### Exercise objective:
From first entry to last, give the listing again verbatim.

-----

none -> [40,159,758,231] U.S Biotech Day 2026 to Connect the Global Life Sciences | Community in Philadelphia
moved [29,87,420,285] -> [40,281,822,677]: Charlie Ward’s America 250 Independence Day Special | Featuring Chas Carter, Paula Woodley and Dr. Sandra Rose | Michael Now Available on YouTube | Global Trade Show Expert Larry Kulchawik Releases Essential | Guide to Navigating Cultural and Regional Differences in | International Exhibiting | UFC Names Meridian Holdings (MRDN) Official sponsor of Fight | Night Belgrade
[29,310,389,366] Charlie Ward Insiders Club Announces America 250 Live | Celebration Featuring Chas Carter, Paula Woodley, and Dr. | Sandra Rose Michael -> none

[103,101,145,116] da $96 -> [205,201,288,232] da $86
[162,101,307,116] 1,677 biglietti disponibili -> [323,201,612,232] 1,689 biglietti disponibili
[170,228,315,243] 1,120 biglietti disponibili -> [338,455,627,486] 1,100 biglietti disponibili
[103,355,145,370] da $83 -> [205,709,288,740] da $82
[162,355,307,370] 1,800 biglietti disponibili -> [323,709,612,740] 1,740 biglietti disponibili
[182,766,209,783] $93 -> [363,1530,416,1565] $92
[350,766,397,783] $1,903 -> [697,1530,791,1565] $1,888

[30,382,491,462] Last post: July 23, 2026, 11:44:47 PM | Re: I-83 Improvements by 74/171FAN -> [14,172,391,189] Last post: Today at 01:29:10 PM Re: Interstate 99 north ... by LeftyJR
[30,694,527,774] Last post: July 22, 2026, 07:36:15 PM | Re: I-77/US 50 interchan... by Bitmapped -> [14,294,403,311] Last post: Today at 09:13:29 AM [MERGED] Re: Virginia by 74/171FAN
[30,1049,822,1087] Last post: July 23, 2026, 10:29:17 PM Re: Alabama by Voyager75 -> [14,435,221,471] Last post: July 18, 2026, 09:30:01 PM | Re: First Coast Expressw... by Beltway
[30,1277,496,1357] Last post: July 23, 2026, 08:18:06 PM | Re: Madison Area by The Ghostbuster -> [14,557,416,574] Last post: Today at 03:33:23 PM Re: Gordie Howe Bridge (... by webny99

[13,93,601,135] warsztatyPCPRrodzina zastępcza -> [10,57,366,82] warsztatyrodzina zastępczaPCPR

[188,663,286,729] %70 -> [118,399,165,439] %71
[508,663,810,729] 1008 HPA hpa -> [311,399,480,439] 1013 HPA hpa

-----

### Answer box:
none -> [40,159,758,231] U.S Biotech Day 2026 to Connect the Global Life Sciences | Community in Philadelphia
moved [29,87,420,285] -> [40,281,822,677]: Charlie Ward’s America 250 Independence Day Special | Featuring Chas Carter, Paula Woodley and Dr. Sandra Rose | Michael Now Available on YouTube | Global Trade Show Expert Larry Kulchawik Releases Essential | Guide to Navigating Cultural and Regional Differences in | International Exhibiting | UFC Names Meridian Holdings (MRDN) Official sponsor of Fight | Night Belgrade
[29,310,389,366] Charlie Ward Insiders Club Announces America 250 Live | Celebration Featuring Chas Carter, Paula Woodley, and Dr. | Sandra Rose Michael -> none

[103,101,145,116] da $96 -> [205,201,288,232] da $86
[162,101,307,116] 1,677 biglietti disponibili -> [323,201,612,232] 1,689 biglietti disponibili
[170,228,315,243] 1,120 biglietti disponibili -> [338,455,627,486] 1,100 biglietti disponibili
[103,355,145,370] da $83 -> [205,709,288,740] da $82
[162,355,307,370] 1,800 biglietti disponibili -> [323,709,612,740] 1,740 biglietti disponibili
[182,766,209,783] $93 -> [363,1530,416,1565] $92
[350,766,397,783] $1,903 -> [697,1530,791,1565] $1,888

[30,382,491,462] Last post: July 23, 2026, 11:44:47 PM | Re: I-83 Improvements by 74/171FAN -> [14,172,391,189] Last post: Today at 01:29:10 PM Re: Interstate 99 north ... by LeftyJR
[30,694,527,774] Last post: July 22, 2026, 07:36:15 PM | Re: I-77/US 50 interchan... by Bitmapped -> [14,294,403,311] Last post: Today at 09:13:29 AM [MERGED] Re: Virginia by 74/171FAN
[30,1049,822,1087] Last post: July 23, 2026, 10:29:17 PM Re: Alabama by Voyager75 -> [14,435,221,471] Last post: July 18, 2026, 09:30:01 PM | Re: First Coast Expressw... by Beltway
[30,1277,496,1357] Last post: July 23, 2026, 08:18:06 PM | Re: Madison Area by The Ghostbuster -> [14,557,416,574] Last post: Today at 03:33:23 PM Re: Gordie Howe Bridge (... by webny99

[13,93,601,135] warsztatyPCPRrodzina zastępcza -> [10,57,366,82] warsztatyrodzina zastępczaPCPR

[188,663,286,729] %70 -> [118,399,165,439] %71
[508,663,810,729] 1008 HPA hpa -> [311,399,480,439] 1013 HPA hpa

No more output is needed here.